• ABOUT THIS TASK: Which lines of the data below hold "Sync"? Copy each of them.

Version difference data:

........

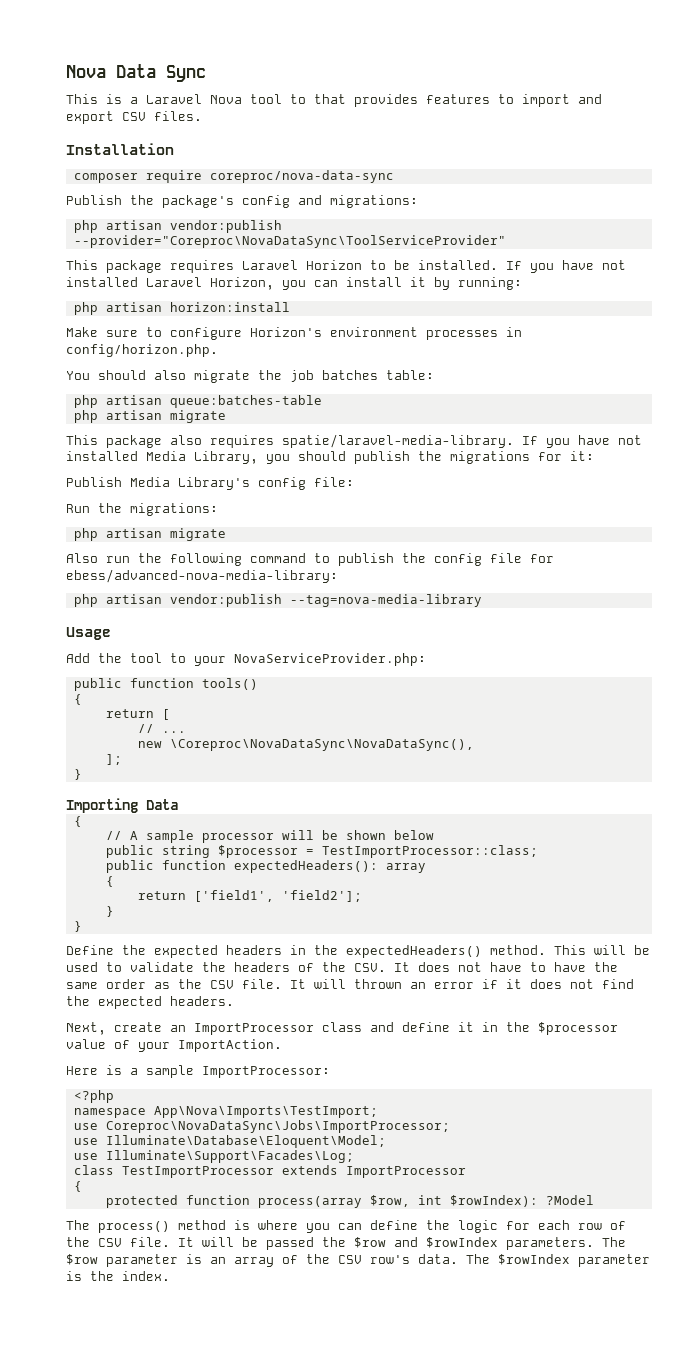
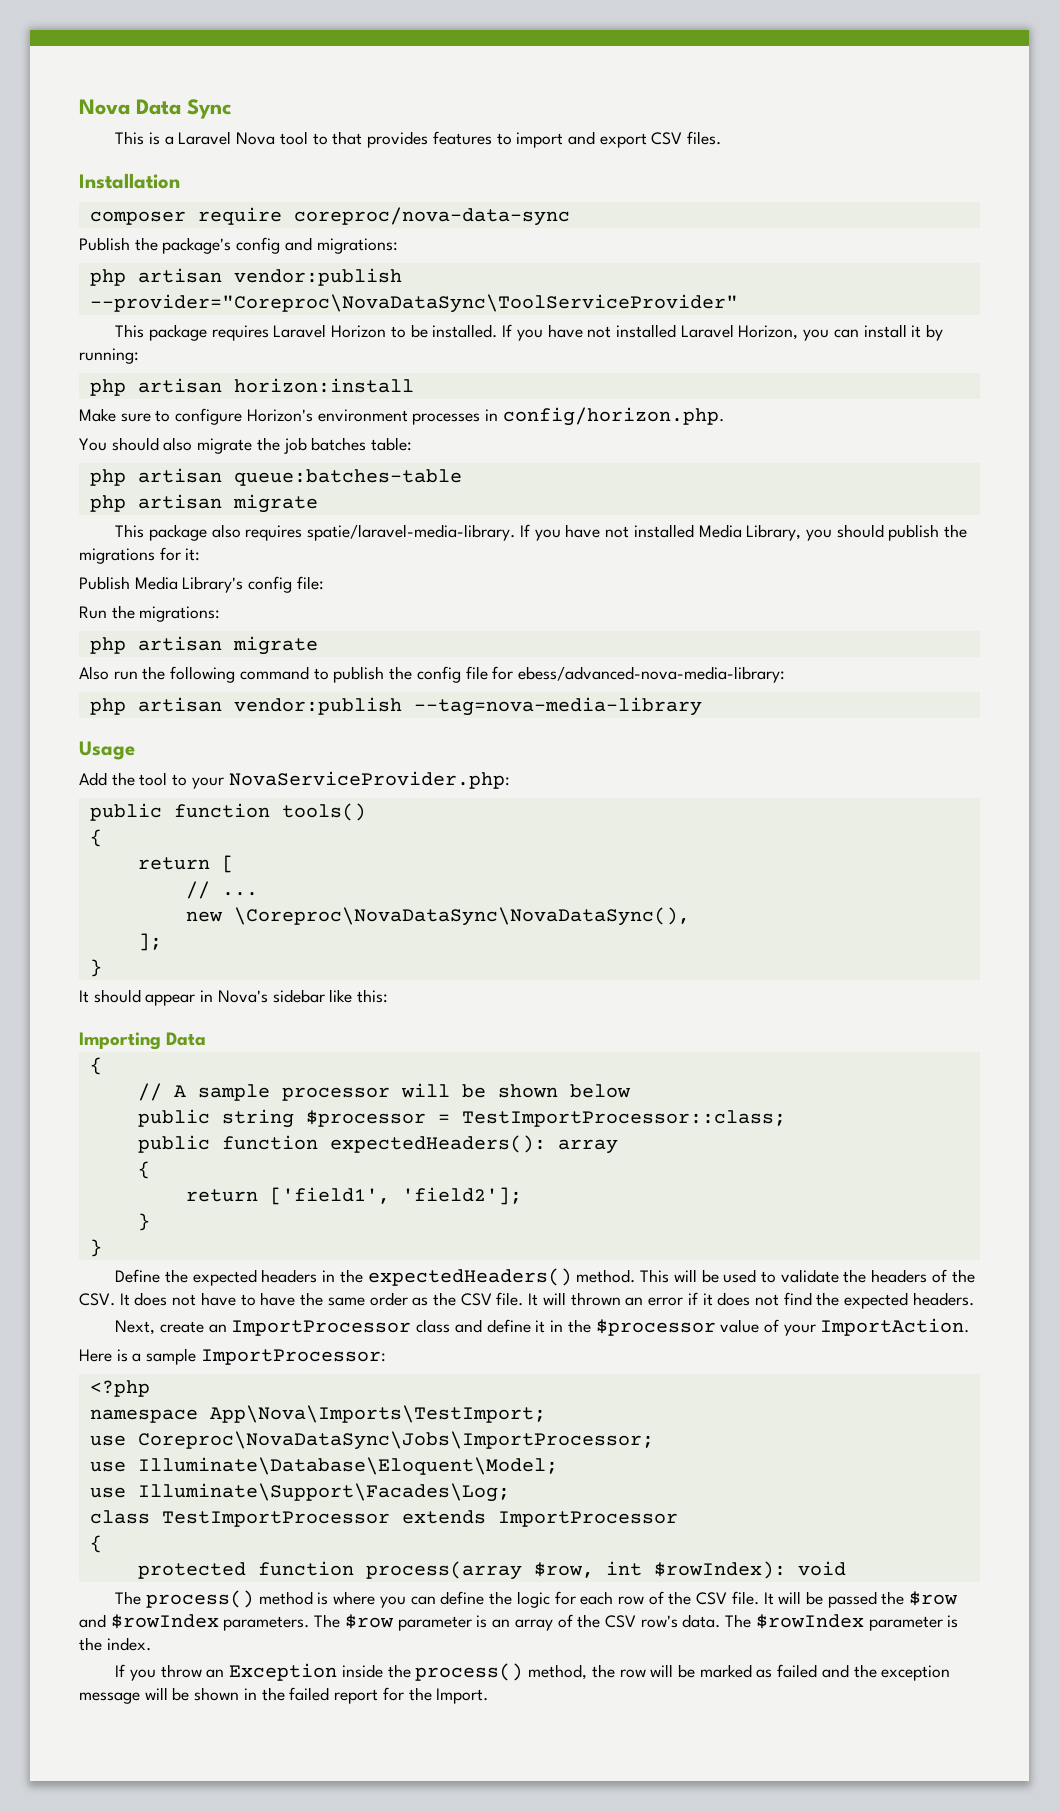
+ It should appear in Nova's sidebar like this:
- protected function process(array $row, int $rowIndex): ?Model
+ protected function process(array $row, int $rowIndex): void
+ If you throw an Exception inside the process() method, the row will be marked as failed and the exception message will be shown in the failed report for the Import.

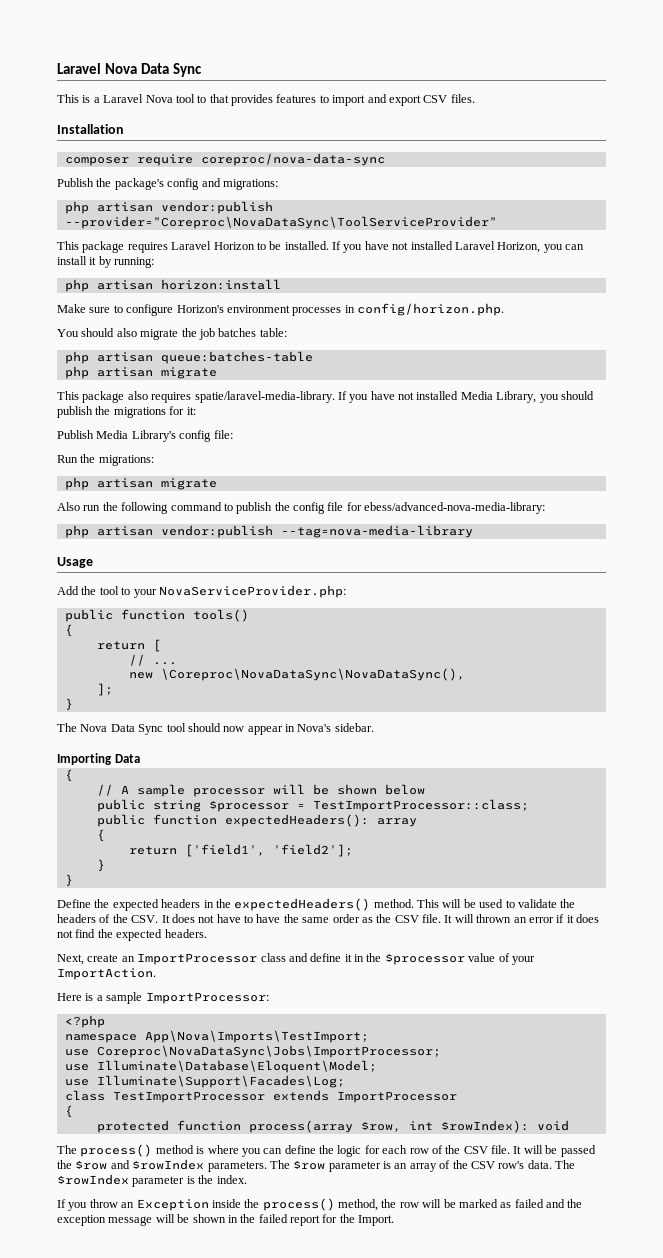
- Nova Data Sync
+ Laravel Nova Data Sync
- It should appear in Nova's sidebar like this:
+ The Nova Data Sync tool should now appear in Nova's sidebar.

........

• TASK SOLUTION:
- Nova Data Sync
+ Laravel Nova Data Sync
+ The Nova Data Sync tool should now appear in Nova's sidebar.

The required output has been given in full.